> Your goal:
Produce word for word the lines of the data below running from the one that has "D1-420 | NET: 40050000.0 -> 44050000.0" to the one that has "TOTAL | Calc Priority: 26 -> 22", inclusive, and no others.

**** Given data ****

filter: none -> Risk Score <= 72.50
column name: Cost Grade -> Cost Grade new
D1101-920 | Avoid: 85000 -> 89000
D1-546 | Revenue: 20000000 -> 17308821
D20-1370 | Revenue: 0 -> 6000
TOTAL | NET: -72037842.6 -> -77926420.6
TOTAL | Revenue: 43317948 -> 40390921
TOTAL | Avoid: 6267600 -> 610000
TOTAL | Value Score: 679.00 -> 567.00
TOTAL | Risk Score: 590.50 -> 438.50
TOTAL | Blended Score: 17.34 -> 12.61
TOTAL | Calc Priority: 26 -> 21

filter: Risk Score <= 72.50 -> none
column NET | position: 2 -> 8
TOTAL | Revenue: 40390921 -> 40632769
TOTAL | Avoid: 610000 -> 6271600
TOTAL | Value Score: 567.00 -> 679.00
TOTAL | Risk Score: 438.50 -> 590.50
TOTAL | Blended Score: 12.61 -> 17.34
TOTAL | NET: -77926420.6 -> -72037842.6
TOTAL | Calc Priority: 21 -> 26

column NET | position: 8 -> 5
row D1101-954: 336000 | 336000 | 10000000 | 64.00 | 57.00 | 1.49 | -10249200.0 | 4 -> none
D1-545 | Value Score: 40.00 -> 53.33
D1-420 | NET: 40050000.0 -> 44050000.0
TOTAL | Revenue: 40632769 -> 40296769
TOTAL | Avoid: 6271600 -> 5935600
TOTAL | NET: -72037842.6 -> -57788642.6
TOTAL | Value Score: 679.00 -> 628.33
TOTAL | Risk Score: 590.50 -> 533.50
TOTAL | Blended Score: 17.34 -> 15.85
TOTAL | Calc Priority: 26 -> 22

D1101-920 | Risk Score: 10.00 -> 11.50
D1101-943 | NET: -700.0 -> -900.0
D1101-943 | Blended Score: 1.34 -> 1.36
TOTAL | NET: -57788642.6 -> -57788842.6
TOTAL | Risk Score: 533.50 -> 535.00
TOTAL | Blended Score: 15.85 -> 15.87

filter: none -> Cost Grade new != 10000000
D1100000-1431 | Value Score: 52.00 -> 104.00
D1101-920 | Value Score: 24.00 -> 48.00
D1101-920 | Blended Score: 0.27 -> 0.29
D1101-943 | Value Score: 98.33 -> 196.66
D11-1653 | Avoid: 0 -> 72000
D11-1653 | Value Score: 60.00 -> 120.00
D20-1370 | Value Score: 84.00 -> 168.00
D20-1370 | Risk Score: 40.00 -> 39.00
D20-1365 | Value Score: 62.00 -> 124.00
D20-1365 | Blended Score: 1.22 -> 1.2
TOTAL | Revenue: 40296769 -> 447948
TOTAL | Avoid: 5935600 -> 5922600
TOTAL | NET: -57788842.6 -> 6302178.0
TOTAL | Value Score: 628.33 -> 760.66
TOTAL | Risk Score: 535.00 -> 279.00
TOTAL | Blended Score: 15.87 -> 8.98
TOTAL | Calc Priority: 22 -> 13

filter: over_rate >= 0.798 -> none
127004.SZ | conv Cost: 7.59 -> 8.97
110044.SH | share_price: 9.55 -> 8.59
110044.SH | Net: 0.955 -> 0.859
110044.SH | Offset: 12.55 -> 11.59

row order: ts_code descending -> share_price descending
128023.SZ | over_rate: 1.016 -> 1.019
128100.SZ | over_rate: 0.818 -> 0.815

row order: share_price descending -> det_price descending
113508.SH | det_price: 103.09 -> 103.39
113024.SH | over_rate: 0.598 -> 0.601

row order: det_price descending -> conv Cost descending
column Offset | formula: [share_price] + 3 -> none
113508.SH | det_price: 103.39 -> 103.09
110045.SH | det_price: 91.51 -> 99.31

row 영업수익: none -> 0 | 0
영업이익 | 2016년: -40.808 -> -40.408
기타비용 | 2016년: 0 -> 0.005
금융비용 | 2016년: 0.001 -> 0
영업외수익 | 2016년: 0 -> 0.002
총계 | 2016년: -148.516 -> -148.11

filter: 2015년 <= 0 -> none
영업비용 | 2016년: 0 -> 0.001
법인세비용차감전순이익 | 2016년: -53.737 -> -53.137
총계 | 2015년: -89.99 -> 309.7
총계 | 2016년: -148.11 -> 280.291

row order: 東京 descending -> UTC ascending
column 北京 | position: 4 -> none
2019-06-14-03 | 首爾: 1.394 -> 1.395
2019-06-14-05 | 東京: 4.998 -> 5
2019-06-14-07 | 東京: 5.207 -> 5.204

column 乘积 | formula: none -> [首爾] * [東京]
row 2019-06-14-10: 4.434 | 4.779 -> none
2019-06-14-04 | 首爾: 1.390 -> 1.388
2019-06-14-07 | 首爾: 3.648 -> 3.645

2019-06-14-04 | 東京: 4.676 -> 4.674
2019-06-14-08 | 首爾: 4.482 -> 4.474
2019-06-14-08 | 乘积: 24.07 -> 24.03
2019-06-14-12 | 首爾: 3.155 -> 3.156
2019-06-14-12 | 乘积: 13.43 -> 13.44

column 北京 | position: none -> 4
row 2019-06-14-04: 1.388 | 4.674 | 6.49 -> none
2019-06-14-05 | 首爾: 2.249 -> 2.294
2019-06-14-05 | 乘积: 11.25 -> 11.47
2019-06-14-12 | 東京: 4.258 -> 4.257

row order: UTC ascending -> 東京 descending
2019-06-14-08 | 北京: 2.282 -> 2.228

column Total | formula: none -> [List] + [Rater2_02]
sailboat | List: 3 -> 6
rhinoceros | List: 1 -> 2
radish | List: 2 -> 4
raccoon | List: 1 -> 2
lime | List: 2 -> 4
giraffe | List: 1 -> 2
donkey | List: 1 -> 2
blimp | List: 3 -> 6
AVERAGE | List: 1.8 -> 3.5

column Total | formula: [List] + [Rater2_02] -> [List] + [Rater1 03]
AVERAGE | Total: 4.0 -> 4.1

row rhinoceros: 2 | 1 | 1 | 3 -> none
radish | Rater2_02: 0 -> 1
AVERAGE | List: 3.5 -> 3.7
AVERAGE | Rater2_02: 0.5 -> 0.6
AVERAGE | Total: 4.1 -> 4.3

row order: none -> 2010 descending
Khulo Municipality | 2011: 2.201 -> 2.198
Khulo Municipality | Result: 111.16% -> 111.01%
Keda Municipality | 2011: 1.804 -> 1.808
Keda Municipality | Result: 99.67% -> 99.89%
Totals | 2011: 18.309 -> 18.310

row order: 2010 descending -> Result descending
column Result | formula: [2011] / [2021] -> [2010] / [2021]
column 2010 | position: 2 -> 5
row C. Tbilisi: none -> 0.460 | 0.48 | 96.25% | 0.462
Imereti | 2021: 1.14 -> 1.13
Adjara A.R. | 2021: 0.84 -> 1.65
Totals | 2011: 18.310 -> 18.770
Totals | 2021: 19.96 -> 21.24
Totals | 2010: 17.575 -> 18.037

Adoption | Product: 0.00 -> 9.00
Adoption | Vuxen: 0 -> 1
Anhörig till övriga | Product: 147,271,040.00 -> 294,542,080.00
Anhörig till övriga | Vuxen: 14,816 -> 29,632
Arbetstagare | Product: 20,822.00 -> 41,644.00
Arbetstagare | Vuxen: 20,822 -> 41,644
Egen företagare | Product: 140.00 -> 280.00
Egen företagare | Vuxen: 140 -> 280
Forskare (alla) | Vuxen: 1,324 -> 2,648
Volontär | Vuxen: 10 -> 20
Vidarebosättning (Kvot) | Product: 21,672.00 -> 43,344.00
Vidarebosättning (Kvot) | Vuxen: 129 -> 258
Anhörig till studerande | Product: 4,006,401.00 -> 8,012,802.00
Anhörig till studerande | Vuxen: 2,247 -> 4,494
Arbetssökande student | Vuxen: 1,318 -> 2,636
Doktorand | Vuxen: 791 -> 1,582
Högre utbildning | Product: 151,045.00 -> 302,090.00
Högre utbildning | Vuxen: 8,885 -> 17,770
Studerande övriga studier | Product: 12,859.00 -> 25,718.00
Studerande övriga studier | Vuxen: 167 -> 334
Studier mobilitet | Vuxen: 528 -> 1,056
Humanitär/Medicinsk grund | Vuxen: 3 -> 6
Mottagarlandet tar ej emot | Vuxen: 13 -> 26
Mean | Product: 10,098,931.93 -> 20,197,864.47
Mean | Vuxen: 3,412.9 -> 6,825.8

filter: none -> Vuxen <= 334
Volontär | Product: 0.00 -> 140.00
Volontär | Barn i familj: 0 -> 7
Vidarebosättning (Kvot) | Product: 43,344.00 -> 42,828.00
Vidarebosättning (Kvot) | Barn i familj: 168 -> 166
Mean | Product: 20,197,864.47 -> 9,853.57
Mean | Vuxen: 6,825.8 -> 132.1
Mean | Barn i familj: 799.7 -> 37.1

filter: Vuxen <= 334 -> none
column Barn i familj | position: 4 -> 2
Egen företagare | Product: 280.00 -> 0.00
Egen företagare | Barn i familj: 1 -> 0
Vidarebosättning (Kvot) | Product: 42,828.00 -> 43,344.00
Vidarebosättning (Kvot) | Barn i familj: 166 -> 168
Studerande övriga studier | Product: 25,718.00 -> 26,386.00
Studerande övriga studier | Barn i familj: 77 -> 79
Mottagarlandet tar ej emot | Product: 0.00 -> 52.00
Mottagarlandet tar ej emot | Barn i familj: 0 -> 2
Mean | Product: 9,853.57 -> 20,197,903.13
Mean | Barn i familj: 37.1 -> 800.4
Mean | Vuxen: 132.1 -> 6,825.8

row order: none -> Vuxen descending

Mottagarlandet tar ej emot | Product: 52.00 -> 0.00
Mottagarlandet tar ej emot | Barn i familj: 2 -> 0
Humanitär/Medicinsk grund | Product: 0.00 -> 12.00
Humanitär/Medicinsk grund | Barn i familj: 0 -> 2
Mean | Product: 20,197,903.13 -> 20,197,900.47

****

> Output:
D1-420 | NET: 40050000.0 -> 44050000.0
TOTAL | Revenue: 40632769 -> 40296769
TOTAL | Avoid: 6271600 -> 5935600
TOTAL | NET: -72037842.6 -> -57788642.6
TOTAL | Value Score: 679.00 -> 628.33
TOTAL | Risk Score: 590.50 -> 533.50
TOTAL | Blended Score: 17.34 -> 15.85
TOTAL | Calc Priority: 26 -> 22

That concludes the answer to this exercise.